** WHAT THE EXERCISE ASKS **
Everything from the line containing "[95,213,616,232] [95,237,164,251] //" to the end of the records below should be repeated exactly, with no other lines added.

::: DATA FOR THE TASK :::

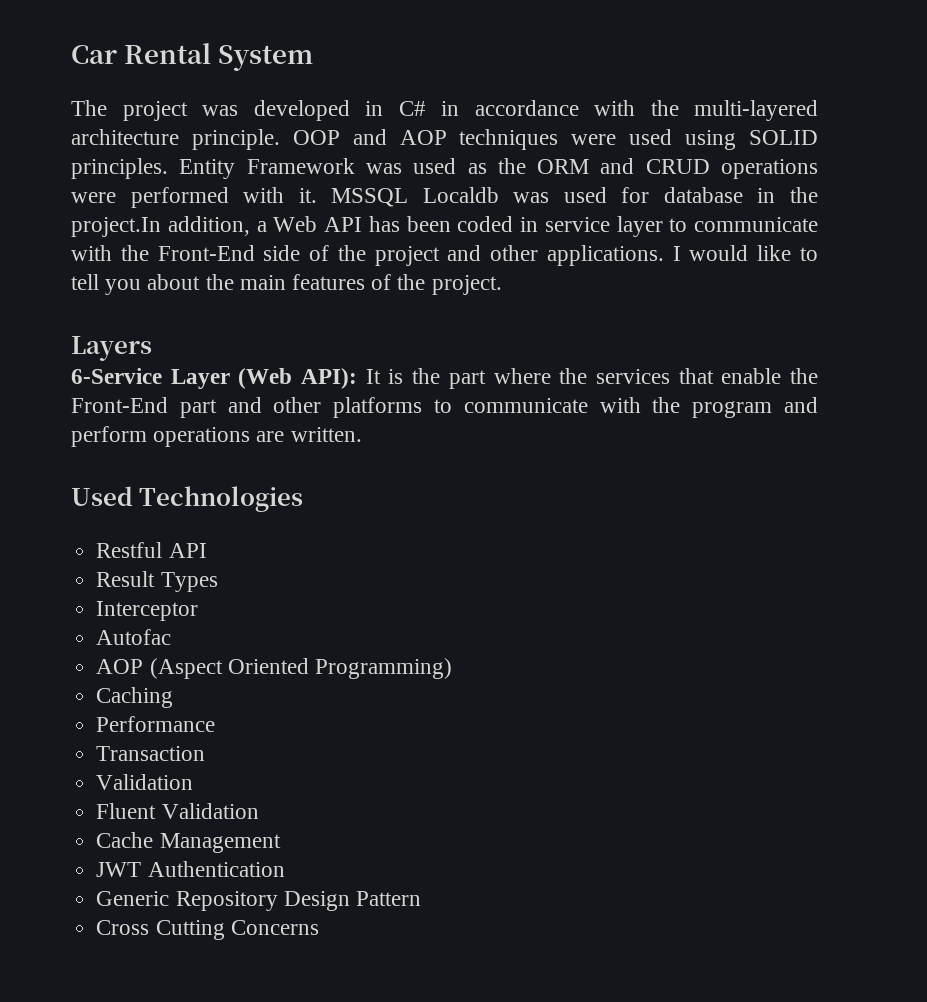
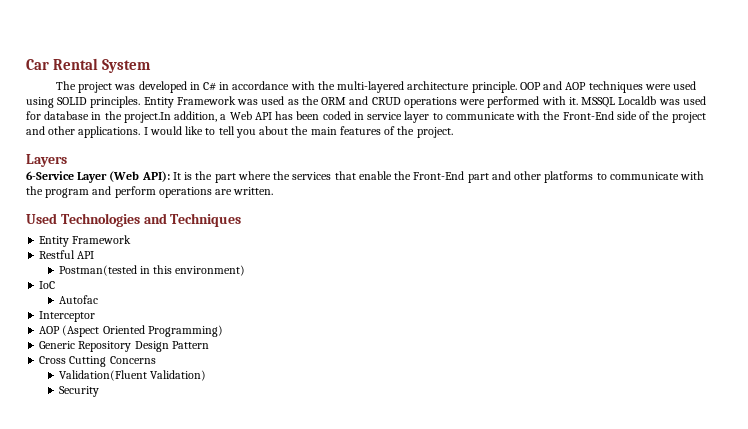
[96,542,207,558] [96,571,218,592] // Restful API // Result Types -> [143,213,242,227] [39,235,132,247] [39,250,95,259] [58,265,246,276] [39,281,56,289] [58,295,98,304] and Techniques // Entity Framework // Restful API // Postman(tested in this environment) // IoC // Autofac
[96,629,172,645] // Autofac -> (96, 316) none
[96,687,174,708] [96,716,216,732] [96,746,206,761] [96,774,194,790] [96,803,259,819] [96,832,281,853] [96,861,285,877] // Caching // Performance // Transaction // Validation // Fluent Validation // Cache Management // JWT Authentication -> (223, 331) none
(319, 927) none -> [58,370,206,381] [58,386,99,397] // Validation(Fluent Validation) // Security

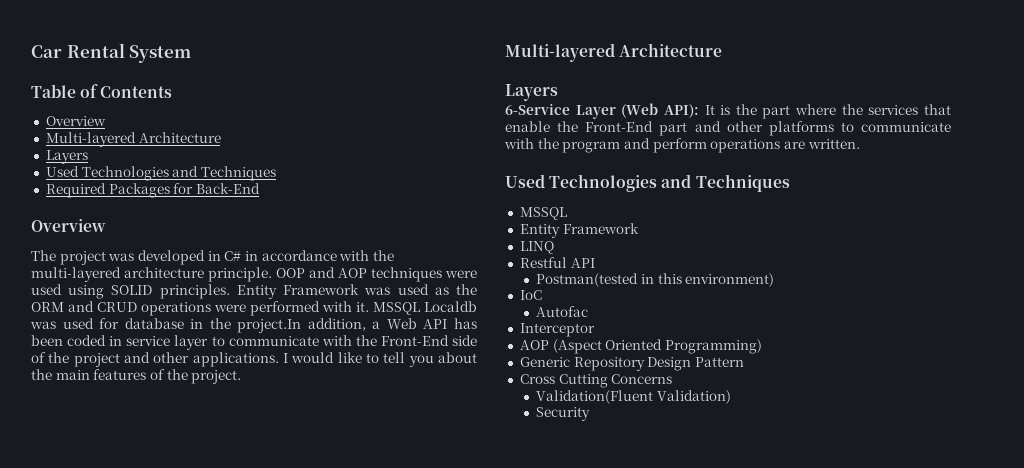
(152, 66) none -> [31,84,173,98] [45,116,106,126] [45,132,221,147] [45,150,88,164] [45,166,276,181] [45,183,260,198] [31,219,106,232] // Table of Contents // Overview // Multi-layered Architecture // Layers // Used Technologies and Techniques // Required Packages for Back-End // Overview
(453, 132) none -> [505,43,723,62] // Multi-layered Architecture
[39,235,132,247] // Entity Framework -> [519,207,567,220] [519,223,639,238] [519,241,554,254] // MSSQL // Entity Framework // LINQ

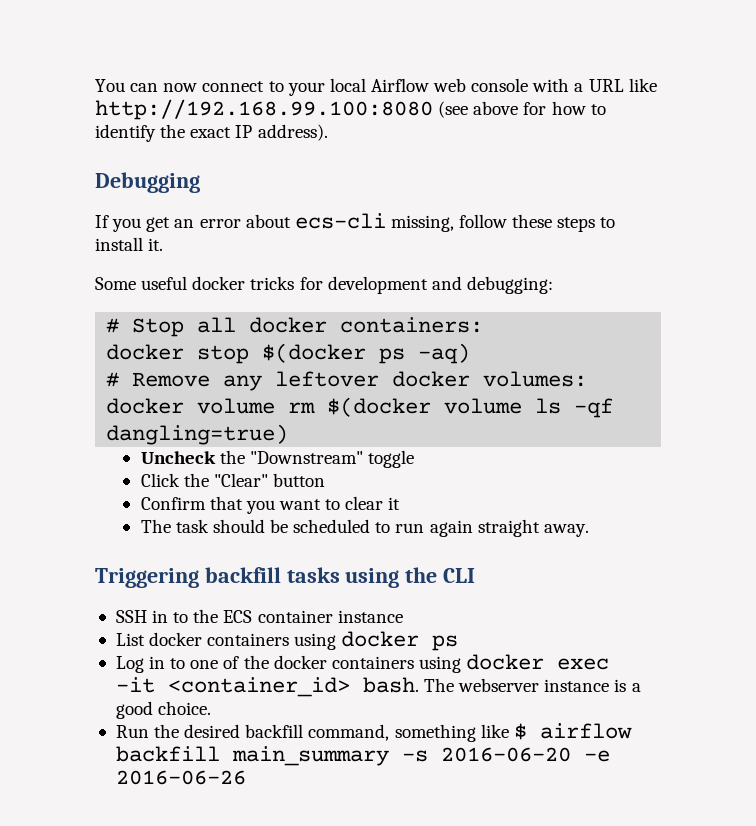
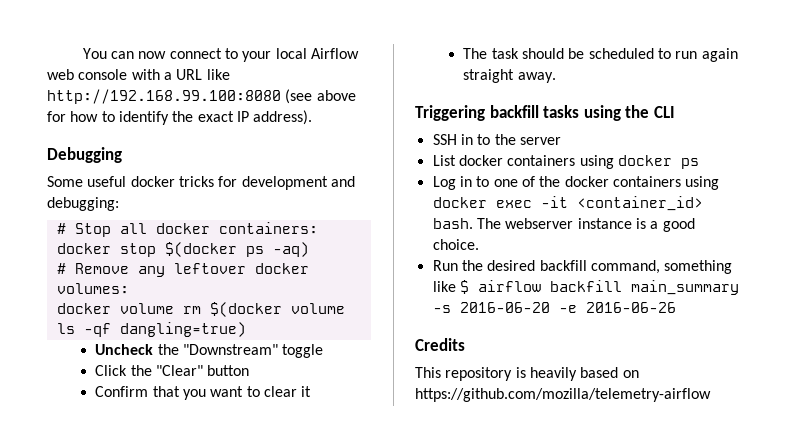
[95,213,616,232] [95,237,164,251] // If you get an error about ecs-cli missing, follow these steps to install it. -> (122, 155) none
[223,610,403,623] ECS container instance -> [519,137,561,145] server
(246, 777) none -> [415,338,465,351] [415,367,639,381] [415,388,711,402] // Credits // This repository is heavily based on https://github.com/mozilla/telemetry-airflow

:::

** ANSWER **
[95,213,616,232] [95,237,164,251] // If you get an error about ecs-cli missing, follow these steps to install it. -> (122, 155) none
[223,610,403,623] ECS container instance -> [519,137,561,145] server
(246, 777) none -> [415,338,465,351] [415,367,639,381] [415,388,711,402] // Credits // This repository is heavily based on https://github.com/mozilla/telemetry-airflow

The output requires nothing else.